▸ **TASK ITEM**:
Would you repeat every entry below word for word but drop the images?

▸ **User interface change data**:

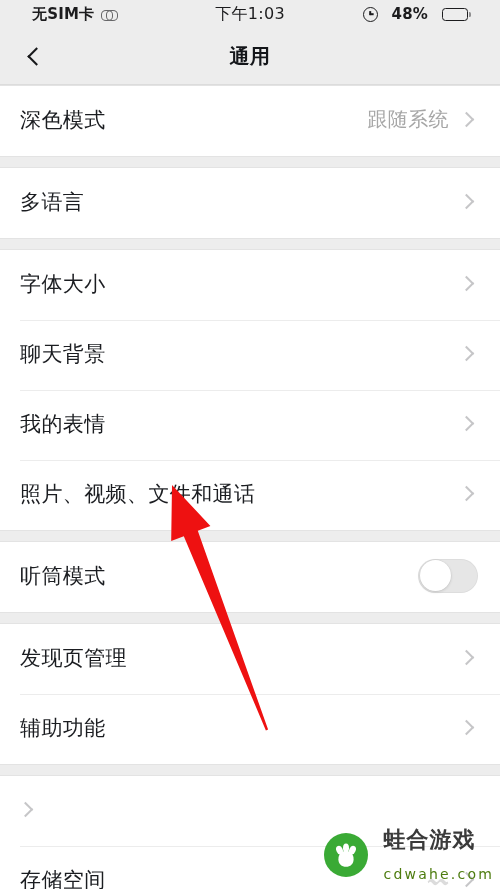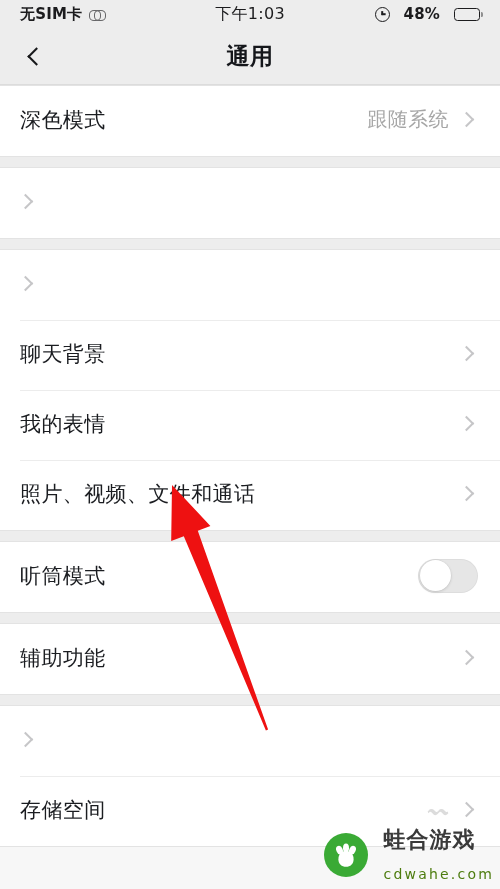"无SIM卡" .status-bar { padding: 0 20px -> 0 32px }
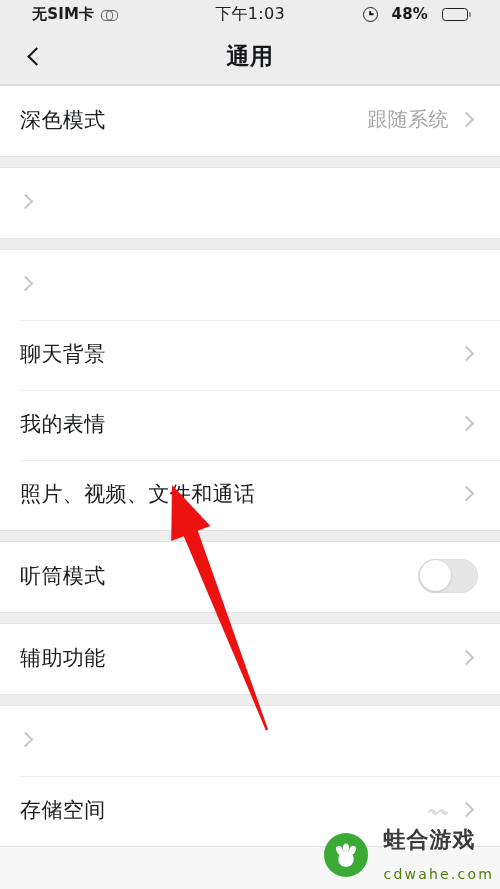"通用" .nav-title { font-size: 23px -> 20px }
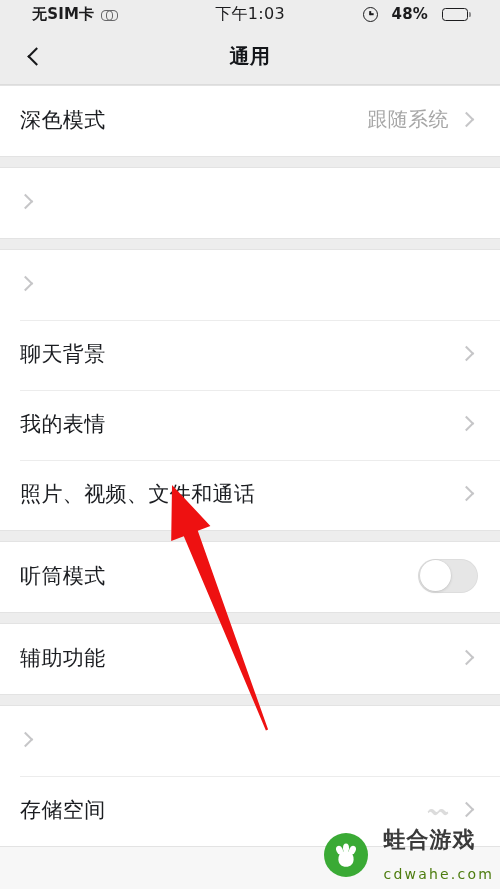"多语言" div.row-label { html: none -> <div>多语言</div> }
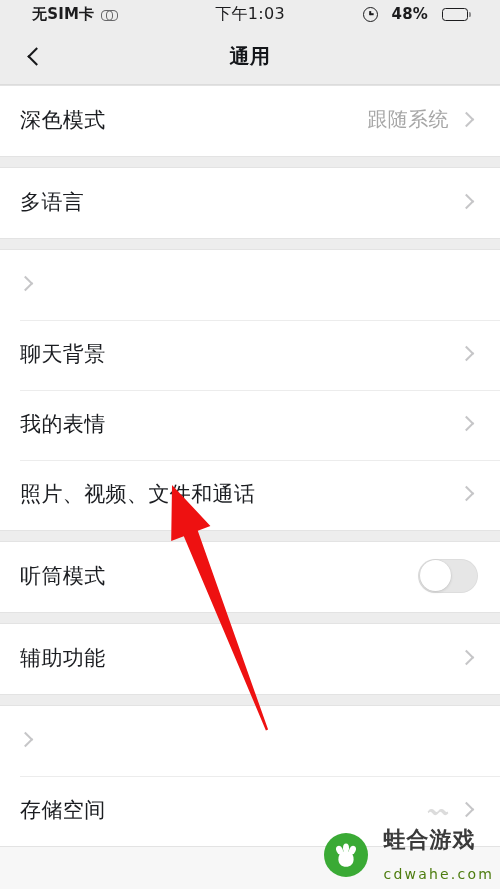"字体大小" div.row-label { html: none -> <div>字体大小</div> }
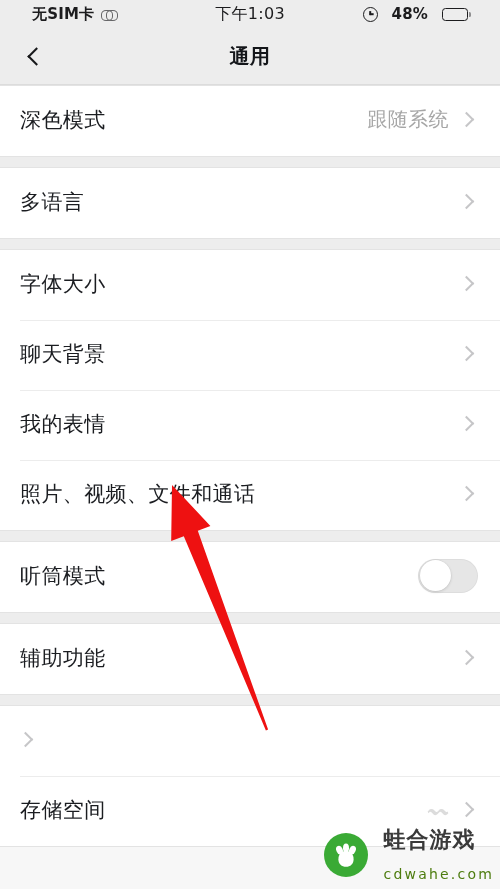"发现页管理" div.row { html: none -> <div> <div>发现页管理</div> <span></span> </div> }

▸ **SOLUTION FOR THIS PROBLEM**:
"无SIM卡" .status-bar { padding: 0 20px -> 0 32px }
"通用" .nav-title { font-size: 23px -> 20px }
"多语言" div.row-label { html: none -> <div>多语言</div> }
"字体大小" div.row-label { html: none -> <div>字体大小</div> }
"发现页管理" div.row { html: none -> <div> <div>发现页管理</div> <span></span> </div> }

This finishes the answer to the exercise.